Artículo mortis

El sarampión que viene

Cuando mi hija estaba por nacer, una prima se acercó para adoctrinarme sobre los peligros de las vacunas. Ella no había vacunado a sus hijos porque, decía, las inyecciones causaban retraso mental y tenían veneno. ¿Cuál veneno? Pregunté. Mercurio, me dijo, con una seguridad ayatólica. Al indagar después mi médico me dijo que si me gustaba el salmón. Contesté que sí. Me dijo que la dosis de mercurio que uno engullía en cada posta era igual o superior a la contenida en una inoculación. De lo demás me acordé cuando, en la pasada elección presidencial gringa, la ultra cristiana precandidata republicana, Michelle Bachmann, comenzó su picada electoral cuando aseguró que volver obligatoria la vacuna contra el virus del papiloma humano (VPH), como contemplaba su adversario de Texas, era peligroso porque “una mujer en llanto le había dicho que su hija había adquirido retraso mental luego de aplicársela”.

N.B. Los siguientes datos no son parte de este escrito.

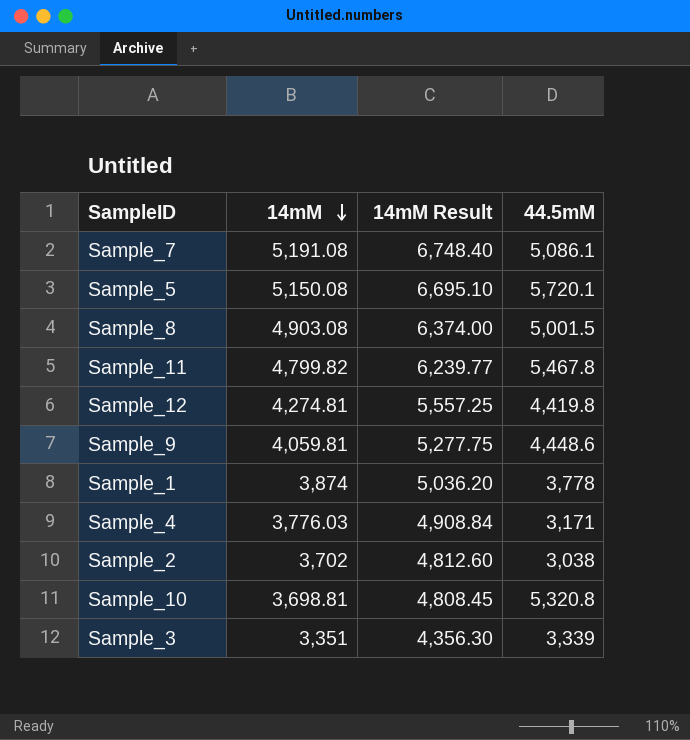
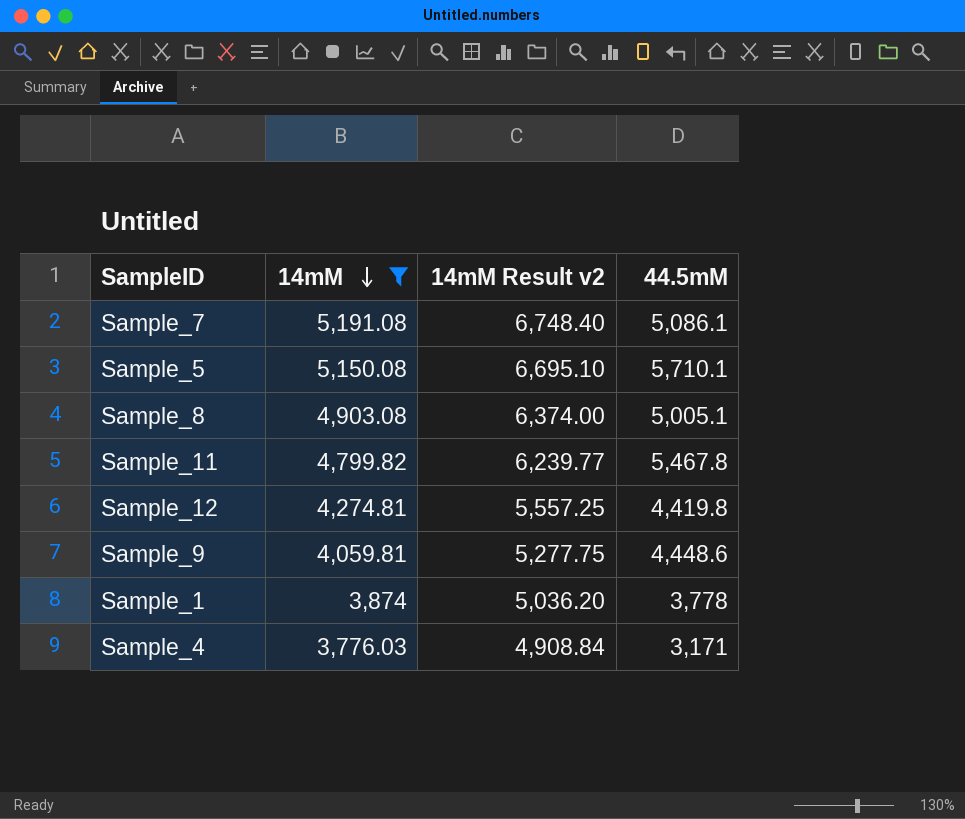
filter: none -> 14mM >= 3,776.03
column name: 14mM Result -> 14mM Result v2
Sample_5 | 44.5mM: 5,720.1 -> 5,710.1
Sample_8 | 44.5mM: 5,001.5 -> 5,005.1

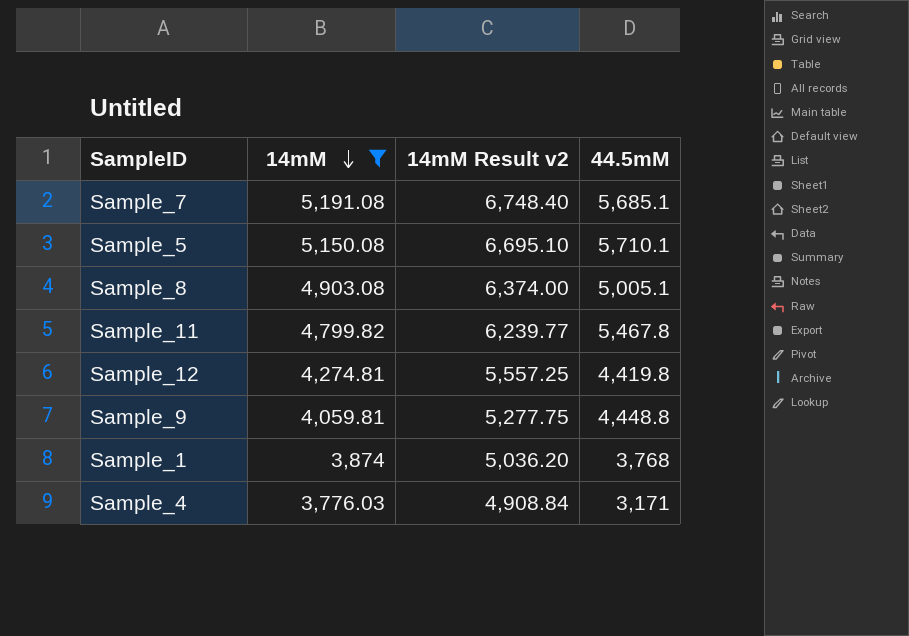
Sample_7 | 44.5mM: 5,086.1 -> 5,685.1
Sample_9 | 44.5mM: 4,448.6 -> 4,448.8
Sample_1 | 44.5mM: 3,778 -> 3,768

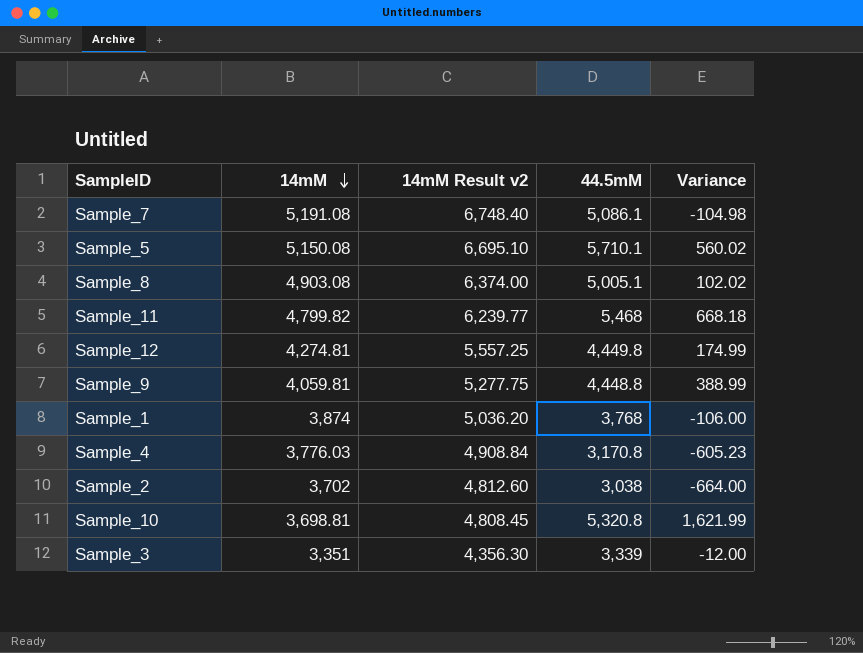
filter: 14mM >= 3,776.03 -> none
column Variance | formula: none -> [44.5mM] - [14mM]
Sample_7 | 44.5mM: 5,685.1 -> 5,086.1
Sample_11 | 44.5mM: 5,467.8 -> 5,468
Sample_12 | 44.5mM: 4,419.8 -> 4,449.8
Sample_4 | 44.5mM: 3,171 -> 3,170.8

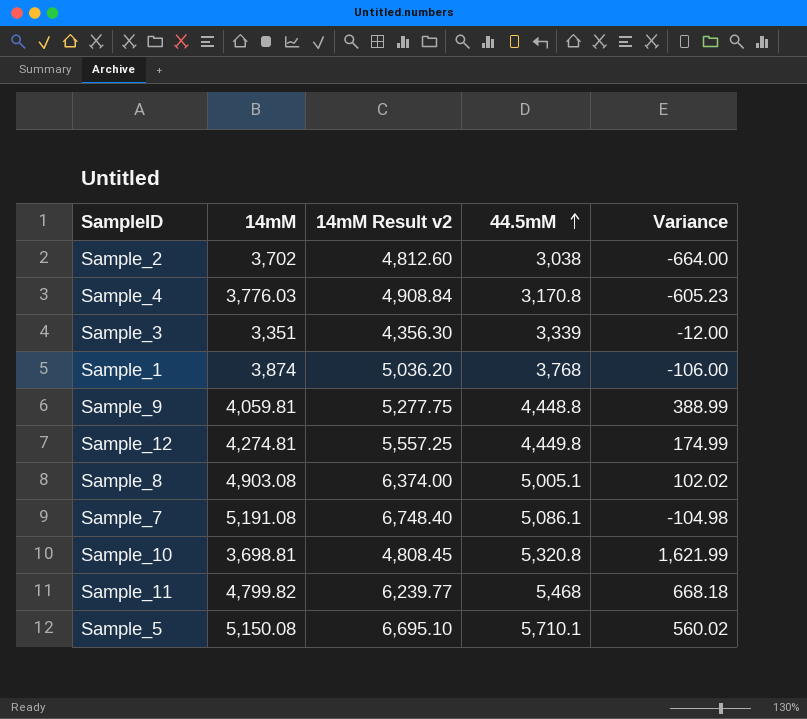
row order: 14mM descending -> 44.5mM ascending

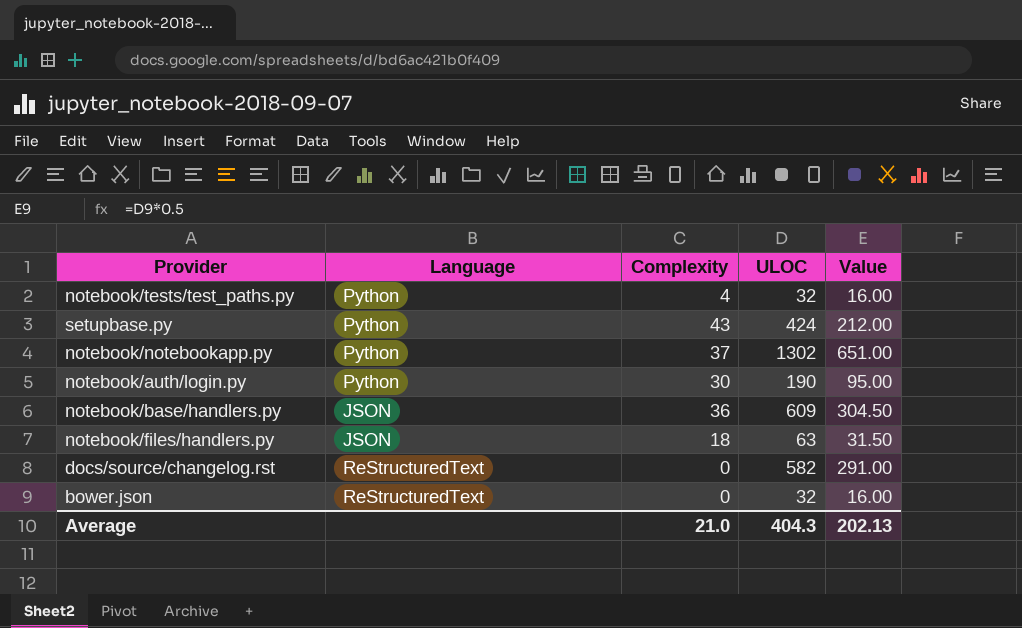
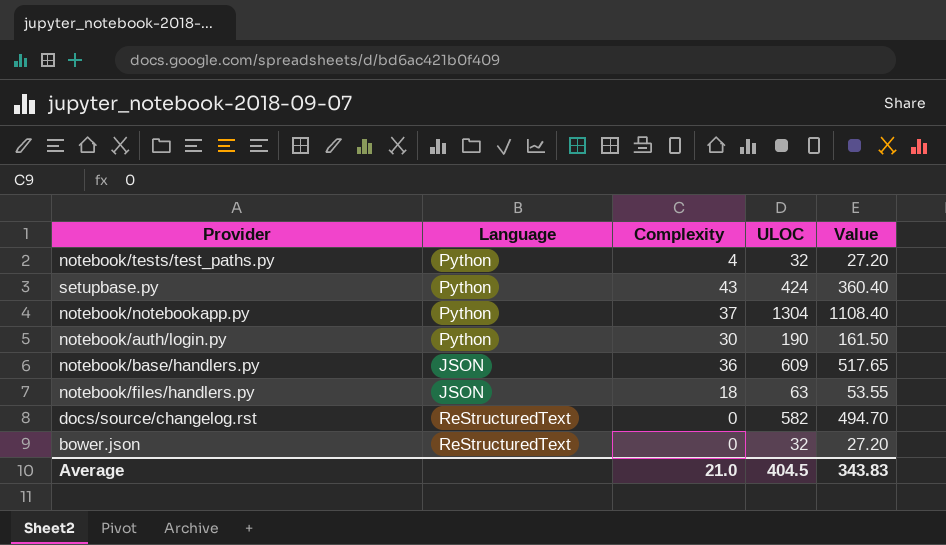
column Value | formula: [ULOC] * 0.5 -> [ULOC] * 0.85
notebook/notebookapp.py | ULOC: 1302 -> 1304
Average | ULOC: 404.3 -> 404.5
Average | Value: 202.13 -> 343.83

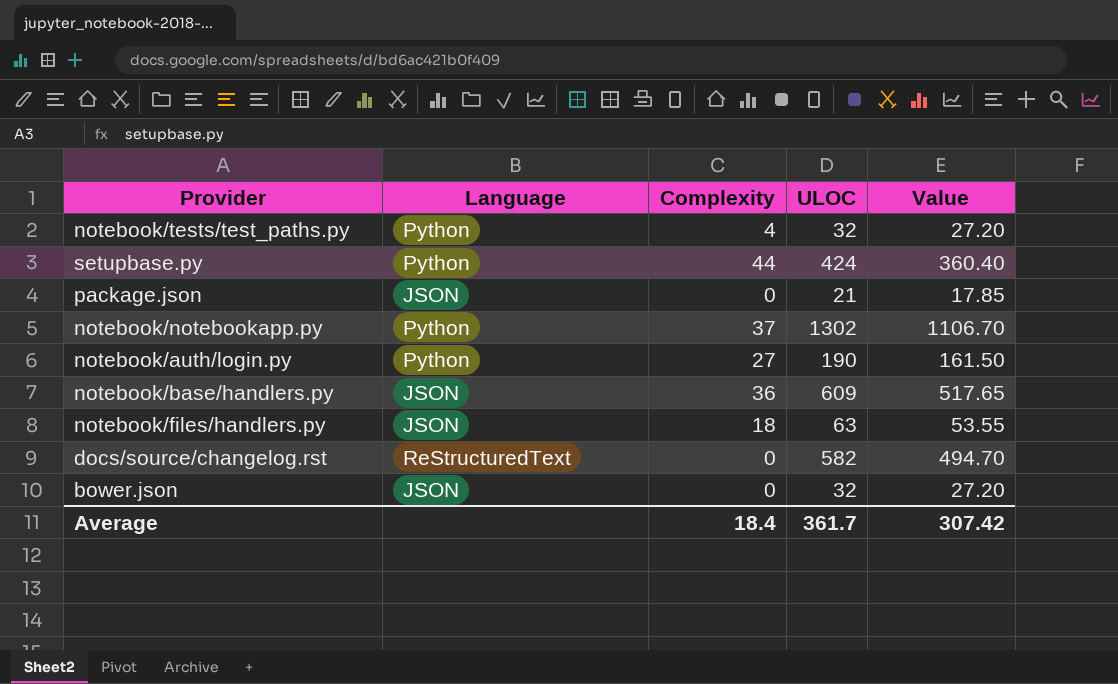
setupbase.py | Complexity: 43 -> 44
row package.json: none -> JSON | 0 | 21 | 17.85
notebook/notebookapp.py | ULOC: 1304 -> 1302
notebook/notebookapp.py | Value: 1108.40 -> 1106.70
notebook/auth/login.py | Complexity: 30 -> 27
bower.json | Language: ReStructuredText -> JSON
Average | Complexity: 21.0 -> 18.4
Average | ULOC: 404.5 -> 361.7
Average | Value: 343.83 -> 307.42

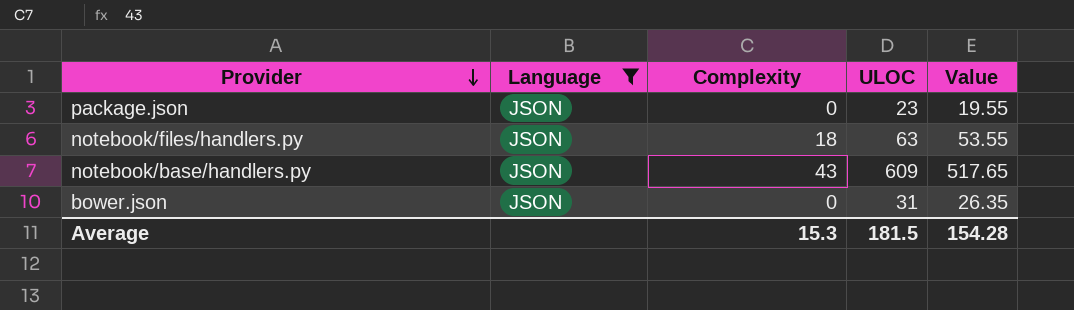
filter: none -> Language = JSON
row order: none -> Provider descending
package.json | ULOC: 21 -> 23
package.json | Value: 17.85 -> 19.55
notebook/base/handlers.py | Complexity: 36 -> 43
bower.json | ULOC: 32 -> 31
bower.json | Value: 27.20 -> 26.35
Average | Complexity: 18.4 -> 15.3
Average | ULOC: 361.7 -> 181.5
Average | Value: 307.42 -> 154.28

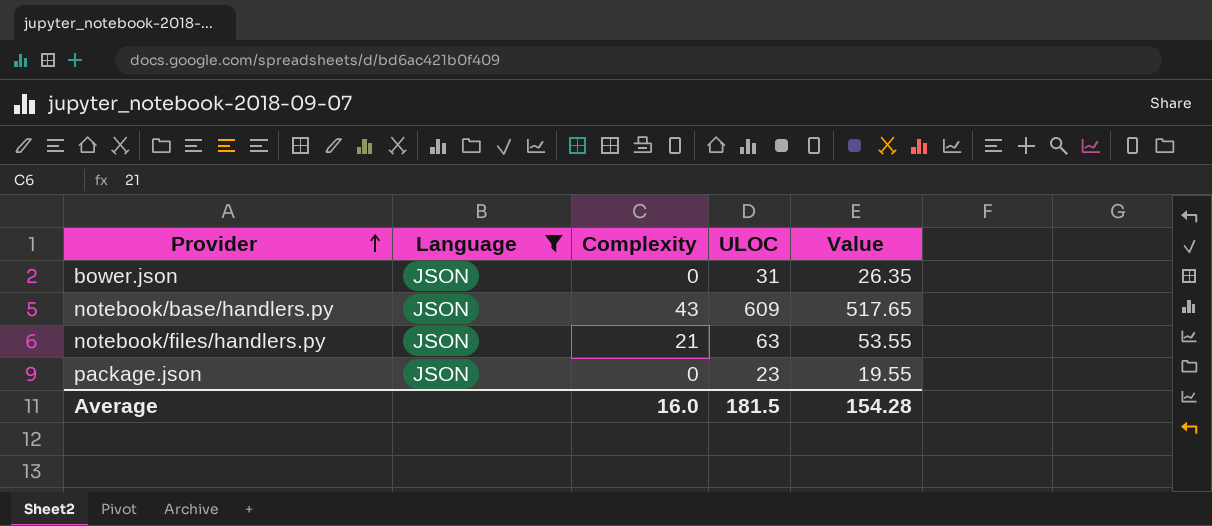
row order: Provider descending -> Provider ascending
notebook/files/handlers.py | Complexity: 18 -> 21
Average | Complexity: 15.3 -> 16.0

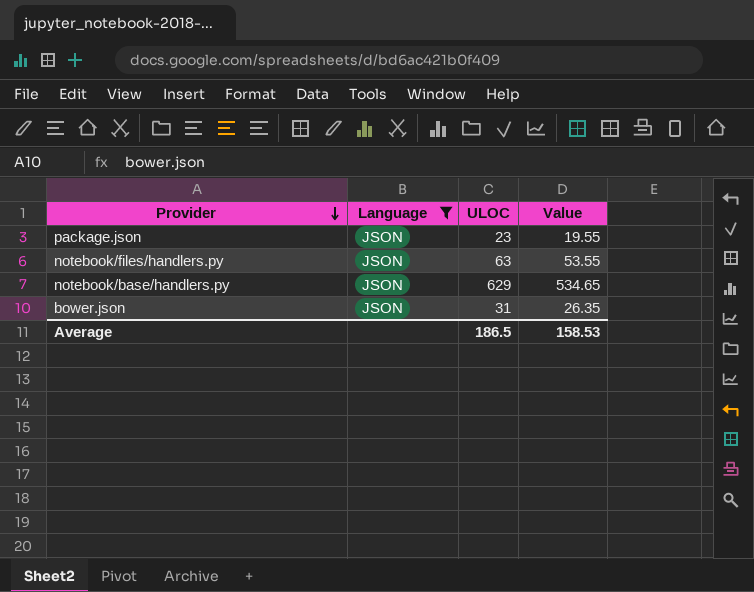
row order: Provider ascending -> Provider descending
column Complexity | position: 3 -> none
notebook/base/handlers.py | ULOC: 609 -> 629
notebook/base/handlers.py | Value: 517.65 -> 534.65
Average | ULOC: 181.5 -> 186.5
Average | Value: 154.28 -> 158.53

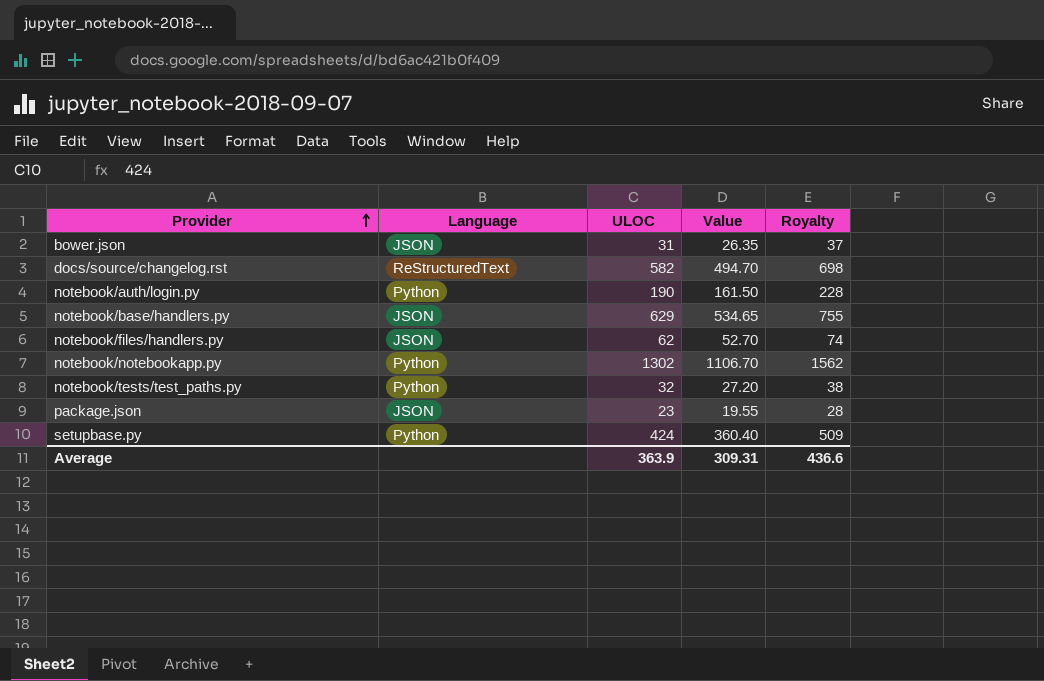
filter: Language = JSON -> none
row order: Provider descending -> Provider ascending
column Royalty | formula: none -> [ULOC] * 1.2
notebook/files/handlers.py | ULOC: 63 -> 62
notebook/files/handlers.py | Value: 53.55 -> 52.70
Average | ULOC: 186.5 -> 363.9
Average | Value: 158.53 -> 309.31

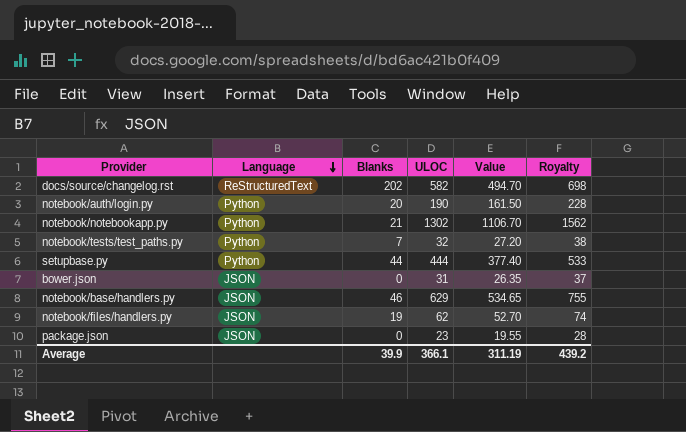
row order: Provider ascending -> Language descending
column Blanks | position: none -> 3
setupbase.py | ULOC: 424 -> 444
setupbase.py | Value: 360.40 -> 377.40
setupbase.py | Royalty: 509 -> 533
Average | ULOC: 363.9 -> 366.1
Average | Value: 309.31 -> 311.19
Average | Royalty: 436.6 -> 439.2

Todo comenzó en 1998 con un estudio de Andrew Wakefield que vinculaba la vacuna triple —paperas, sarampión y rubeola— con el desarrollo de autismo. La investigación probó ser un fraude redondo, pero eso no detiene el activismo ignorante de aquellos cuyo código postal les impide acercarse a la Santa Muerte y que se sienten demasiado modernos para La Rosa de Guadalupe. Gracias a ellos ha resucitado una enfermedad que se creía erradicada en Norteamérica desde el año 2000, luego de haber comenzado los niños a ser inoculados masivamente en 1963, y que es mortal en uno de cada mil casos: el sarampión.

Este diciembre, en la Disneylandia de California, estado meca de los antivacunas, contrajeron el virus al menos 40 personas, desparramándose luego la enfermedad a 150 más, dos de nacionalidad mexicana. Y no, no todos los afligidos recibieron sopa de su propio chocolate: los niños no vacunados por tener menos de un año o aquellas personas con problemas inmunológicos por quimioterapia o padecimientos crónicos son más que vulnerables; antes de la vacuna, prácticamente todo ser humano sucumbía al sarampión en algún punto antes de sus 15 años. Y es que los virus no respetan edad, género o estatus socioeconómico. Igual que la estupidez, pues.